DIRECTIONS FOR THIS TASK: Starting with the line containing "- I don't like" and going on through the line containing "- top-k loss-based selection (thresh=None)", return the lines of the data below exactly, and only those.

DATA FOR ANALYSIS:
-=-=-

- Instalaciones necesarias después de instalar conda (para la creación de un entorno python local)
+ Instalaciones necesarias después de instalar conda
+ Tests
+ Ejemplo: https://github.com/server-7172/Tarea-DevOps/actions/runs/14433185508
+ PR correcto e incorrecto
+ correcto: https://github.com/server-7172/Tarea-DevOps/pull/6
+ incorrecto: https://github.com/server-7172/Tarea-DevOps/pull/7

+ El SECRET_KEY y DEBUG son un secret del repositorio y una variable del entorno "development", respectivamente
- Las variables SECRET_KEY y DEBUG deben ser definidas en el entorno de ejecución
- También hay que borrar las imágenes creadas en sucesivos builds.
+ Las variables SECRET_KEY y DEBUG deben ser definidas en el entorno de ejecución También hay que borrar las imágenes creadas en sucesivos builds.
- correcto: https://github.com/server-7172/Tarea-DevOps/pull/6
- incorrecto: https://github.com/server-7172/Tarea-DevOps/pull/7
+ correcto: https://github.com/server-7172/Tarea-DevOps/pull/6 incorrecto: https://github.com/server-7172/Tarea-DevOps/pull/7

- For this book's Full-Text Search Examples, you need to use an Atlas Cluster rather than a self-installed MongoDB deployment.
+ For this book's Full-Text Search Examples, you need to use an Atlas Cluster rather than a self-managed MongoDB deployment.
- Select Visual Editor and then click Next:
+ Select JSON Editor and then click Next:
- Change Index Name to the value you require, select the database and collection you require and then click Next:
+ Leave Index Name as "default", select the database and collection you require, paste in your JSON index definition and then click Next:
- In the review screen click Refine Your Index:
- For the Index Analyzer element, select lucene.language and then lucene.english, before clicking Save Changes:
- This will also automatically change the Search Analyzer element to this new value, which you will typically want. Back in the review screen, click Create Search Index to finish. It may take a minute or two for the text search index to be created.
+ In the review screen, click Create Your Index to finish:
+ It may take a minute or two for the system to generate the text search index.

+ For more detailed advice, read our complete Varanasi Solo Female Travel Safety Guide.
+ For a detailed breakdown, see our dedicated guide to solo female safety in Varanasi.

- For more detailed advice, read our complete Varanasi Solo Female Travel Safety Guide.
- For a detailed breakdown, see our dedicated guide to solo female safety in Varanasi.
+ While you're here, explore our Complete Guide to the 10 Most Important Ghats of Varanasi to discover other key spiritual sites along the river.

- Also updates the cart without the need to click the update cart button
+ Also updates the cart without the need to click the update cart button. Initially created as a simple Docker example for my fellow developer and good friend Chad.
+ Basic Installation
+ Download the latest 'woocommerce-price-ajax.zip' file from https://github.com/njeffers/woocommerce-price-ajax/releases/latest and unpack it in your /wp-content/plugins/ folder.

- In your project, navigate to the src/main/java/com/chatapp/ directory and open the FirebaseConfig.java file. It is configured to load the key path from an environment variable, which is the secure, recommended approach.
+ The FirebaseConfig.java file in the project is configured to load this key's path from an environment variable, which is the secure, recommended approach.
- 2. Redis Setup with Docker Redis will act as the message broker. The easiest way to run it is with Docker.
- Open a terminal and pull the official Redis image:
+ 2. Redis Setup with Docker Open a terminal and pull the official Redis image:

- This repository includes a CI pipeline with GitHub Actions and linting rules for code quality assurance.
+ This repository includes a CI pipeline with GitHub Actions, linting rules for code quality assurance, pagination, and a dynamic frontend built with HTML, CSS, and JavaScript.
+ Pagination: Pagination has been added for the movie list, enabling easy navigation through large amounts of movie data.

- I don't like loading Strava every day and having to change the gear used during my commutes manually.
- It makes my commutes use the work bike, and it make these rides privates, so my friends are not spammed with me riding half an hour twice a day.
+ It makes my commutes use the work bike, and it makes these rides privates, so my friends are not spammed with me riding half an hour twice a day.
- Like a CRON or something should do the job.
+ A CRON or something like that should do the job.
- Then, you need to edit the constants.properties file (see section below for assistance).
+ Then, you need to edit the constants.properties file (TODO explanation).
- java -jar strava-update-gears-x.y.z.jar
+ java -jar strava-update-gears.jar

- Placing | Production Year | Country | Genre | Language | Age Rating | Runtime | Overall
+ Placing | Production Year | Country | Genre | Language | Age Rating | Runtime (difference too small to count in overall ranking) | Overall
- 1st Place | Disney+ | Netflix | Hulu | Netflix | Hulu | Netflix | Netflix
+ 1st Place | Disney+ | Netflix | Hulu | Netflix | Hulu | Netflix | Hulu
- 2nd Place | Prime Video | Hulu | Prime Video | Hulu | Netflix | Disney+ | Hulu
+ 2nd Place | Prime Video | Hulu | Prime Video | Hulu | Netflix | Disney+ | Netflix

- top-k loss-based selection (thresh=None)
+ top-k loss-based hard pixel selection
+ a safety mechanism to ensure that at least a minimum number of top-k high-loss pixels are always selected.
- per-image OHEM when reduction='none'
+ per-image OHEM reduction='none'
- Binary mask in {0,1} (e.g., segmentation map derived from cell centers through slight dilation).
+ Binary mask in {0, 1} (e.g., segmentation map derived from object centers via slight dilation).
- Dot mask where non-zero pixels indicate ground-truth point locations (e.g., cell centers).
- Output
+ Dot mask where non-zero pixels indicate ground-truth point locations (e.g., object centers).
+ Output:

-=-=-

PROBLEM SOLUTION:
- I don't like loading Strava every day and having to change the gear used during my commutes manually.
- It makes my commutes use the work bike, and it make these rides privates, so my friends are not spammed with me riding half an hour twice a day.
+ It makes my commutes use the work bike, and it makes these rides privates, so my friends are not spammed with me riding half an hour twice a day.
- Like a CRON or something should do the job.
+ A CRON or something like that should do the job.
- Then, you need to edit the constants.properties file (see section below for assistance).
+ Then, you need to edit the constants.properties file (TODO explanation).
- java -jar strava-update-gears-x.y.z.jar
+ java -jar strava-update-gears.jar

- Placing | Production Year | Country | Genre | Language | Age Rating | Runtime | Overall
+ Placing | Production Year | Country | Genre | Language | Age Rating | Runtime (difference too small to count in overall ranking) | Overall
- 1st Place | Disney+ | Netflix | Hulu | Netflix | Hulu | Netflix | Netflix
+ 1st Place | Disney+ | Netflix | Hulu | Netflix | Hulu | Netflix | Hulu
- 2nd Place | Prime Video | Hulu | Prime Video | Hulu | Netflix | Disney+ | Hulu
+ 2nd Place | Prime Video | Hulu | Prime Video | Hulu | Netflix | Disney+ | Netflix

- top-k loss-based selection (thresh=None)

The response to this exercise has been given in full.